Aujourd’hui, quand je prépare un départ, je reviens à une base simple. Je prends un nettoyant doux, une crème sobre, un SPF, un baume à lèvres et, quand j’ai du mascara waterproof, un démaquillant biphasé. Pour des formats voyage, je vise des tubes de 30 à 50 ml, parce qu’ils tiennent une semaine sans m’encombrer. J’aime aussi les flacons airless, car ils évitent les fuites et montrent le niveau restant. En pratique, j’utilise moins de produits et j’en finis davantage, au lieu de retrouver des flacons entamés au retour.
- un baume à lèvres en tube souple, pour la bouche et les ailes du nez
- un nettoyant doux en format de 30 à 50 ml, qui ne laisse pas la peau qui crisse
- un SPF simple, parce que ma peau marque vite dès que le soleil tape sur les pommettes
Je sais aussi où je m’arrête. Si une rougeur persiste, si les lèvres fissurent à répétition ou si les yeux restent irrités malgré un démaquillage correct, je ne tente pas de forcer le passage avec un autre baume. Je laisse ça à un dermatologue, parce que ce terrain-là dépasse mon rôle de rédactrice beauté. Pour ma part, je peux dire ce que j’ai vu sur la route et dans le miroir. Je ne sais pas si chaque peau réagira comme la mienne, mais la mienne a parlé très vite quand j’ai coupé le mauvais produit. Ce tri m’a rendu les départs plus calmes, surtout avec mon compagnon, sans enfants, quand on a juste envie de fermer la valise sans y passer la soirée.
Pour quelqu’un qui accepte de partir avec cinq produits et de laisser le fond de teint au fond du sac, ce voyage m’a clarifié les priorités.
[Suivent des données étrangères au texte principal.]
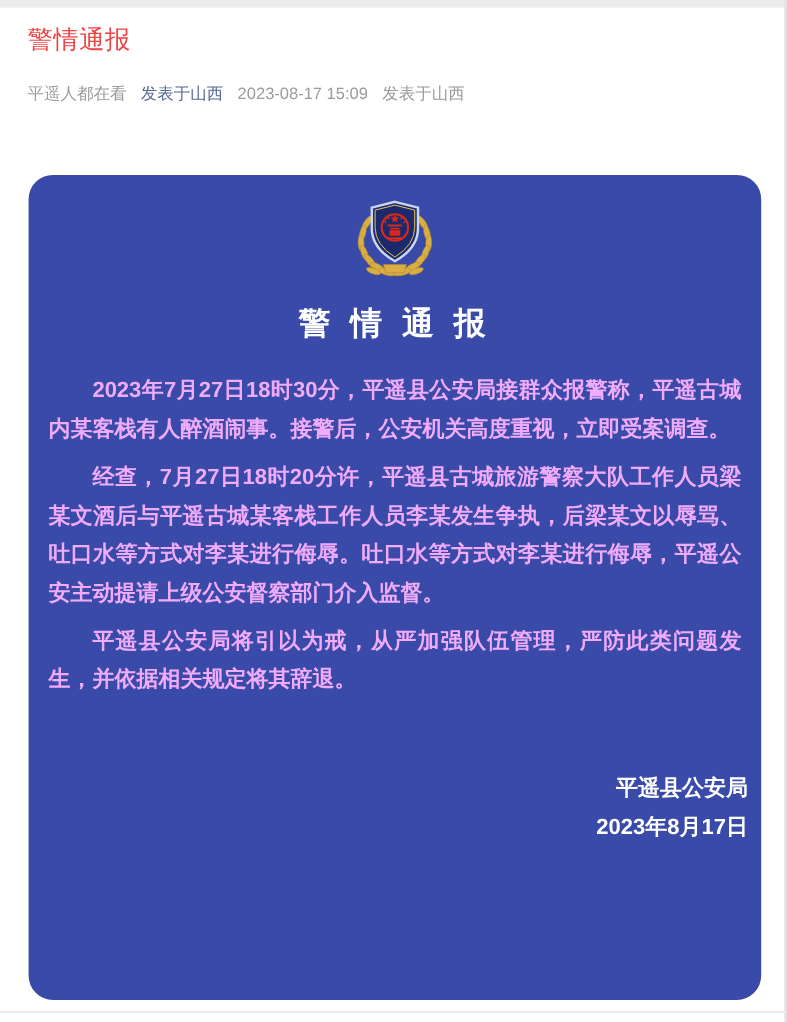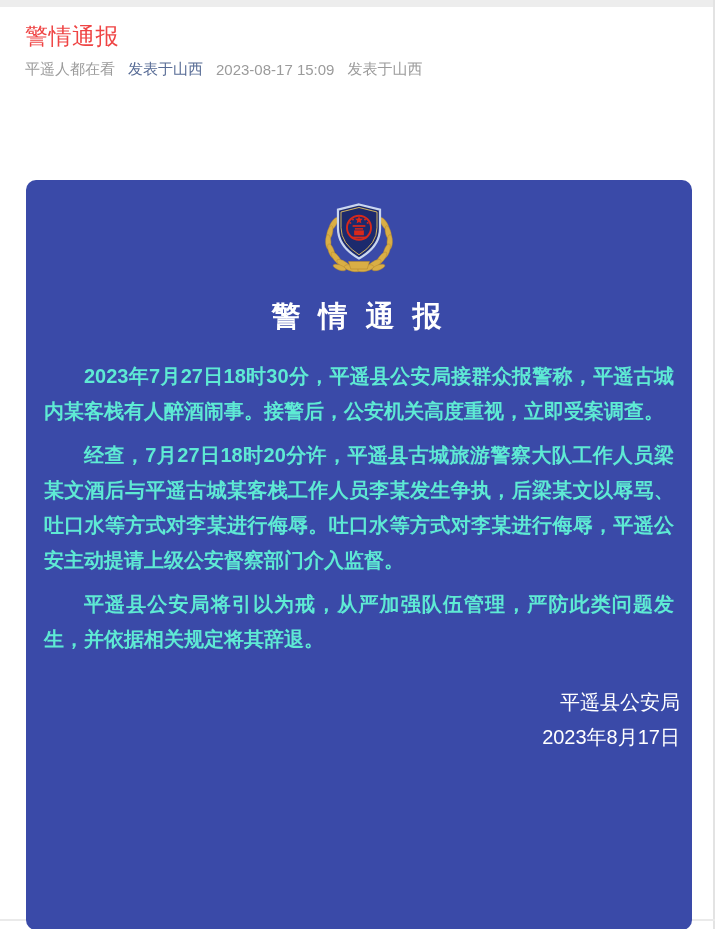"平遥人都在看" .meta-row { top: 60px -> 76px }
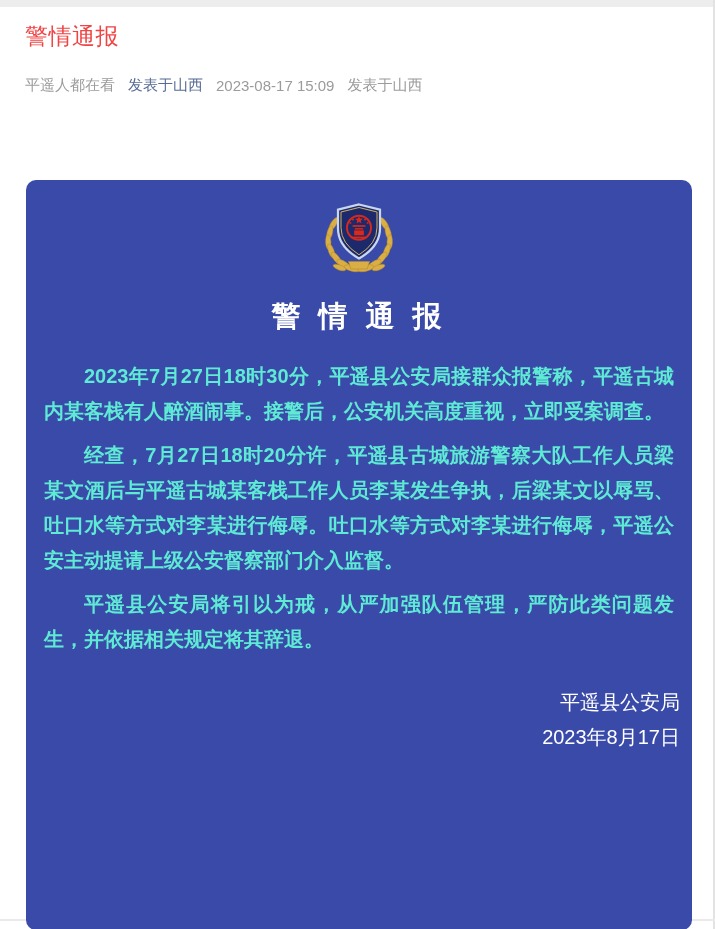"警 情 通 报" .notice-card { border-radius: 10px -> 22px; top: 180px -> 159px }
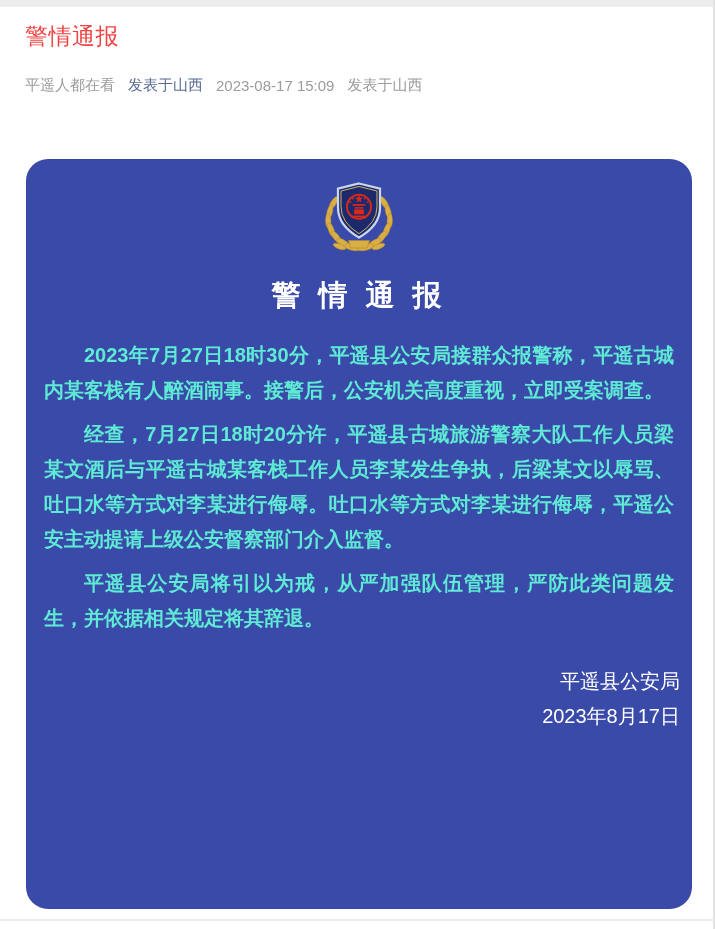"2023年7月27日18时30分，平遥县公安局接群众报警称，平遥古城内某客栈有人" .notice-body p { color: #5eead4 -> #f0abfc }
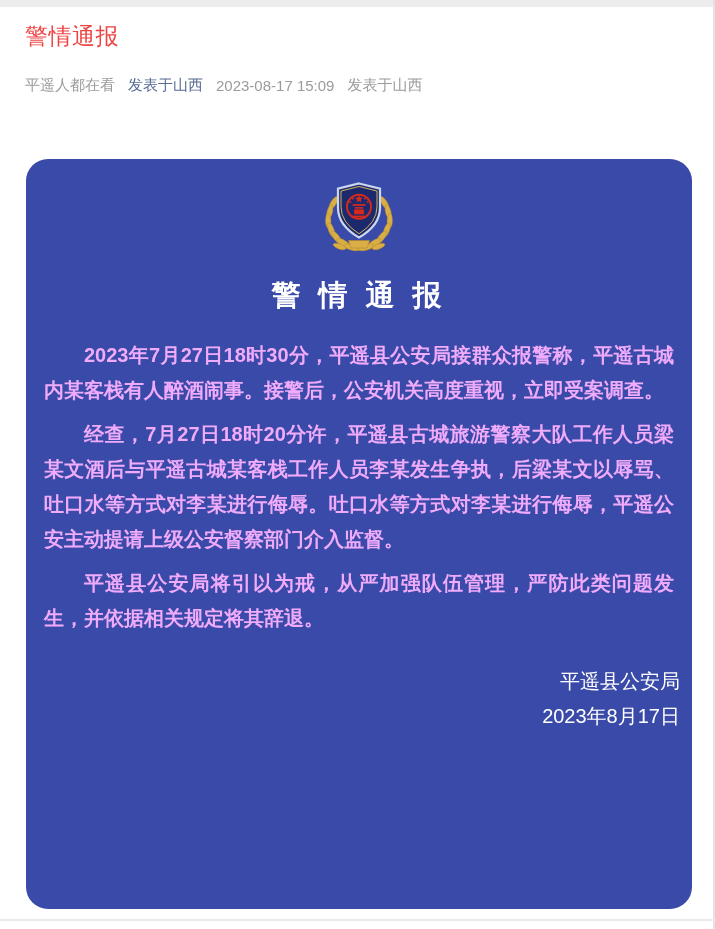"平遥县公安局" .signature { font-weight: normal -> bold; margin-top: 28px -> 64px }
Quand je suis rentrée par Orly, j’avais déjà noté le nom de la Pharmacie Monge sur mon carnet, au cas où je reparte sans baume. Je n’ai pas changé ma façon de me maquiller pour toujours, mais j’ai changé mon seuil de tolérance au superflu. Et ça, pour mes prochains départs, vaut bien plus qu’une trousse pleine.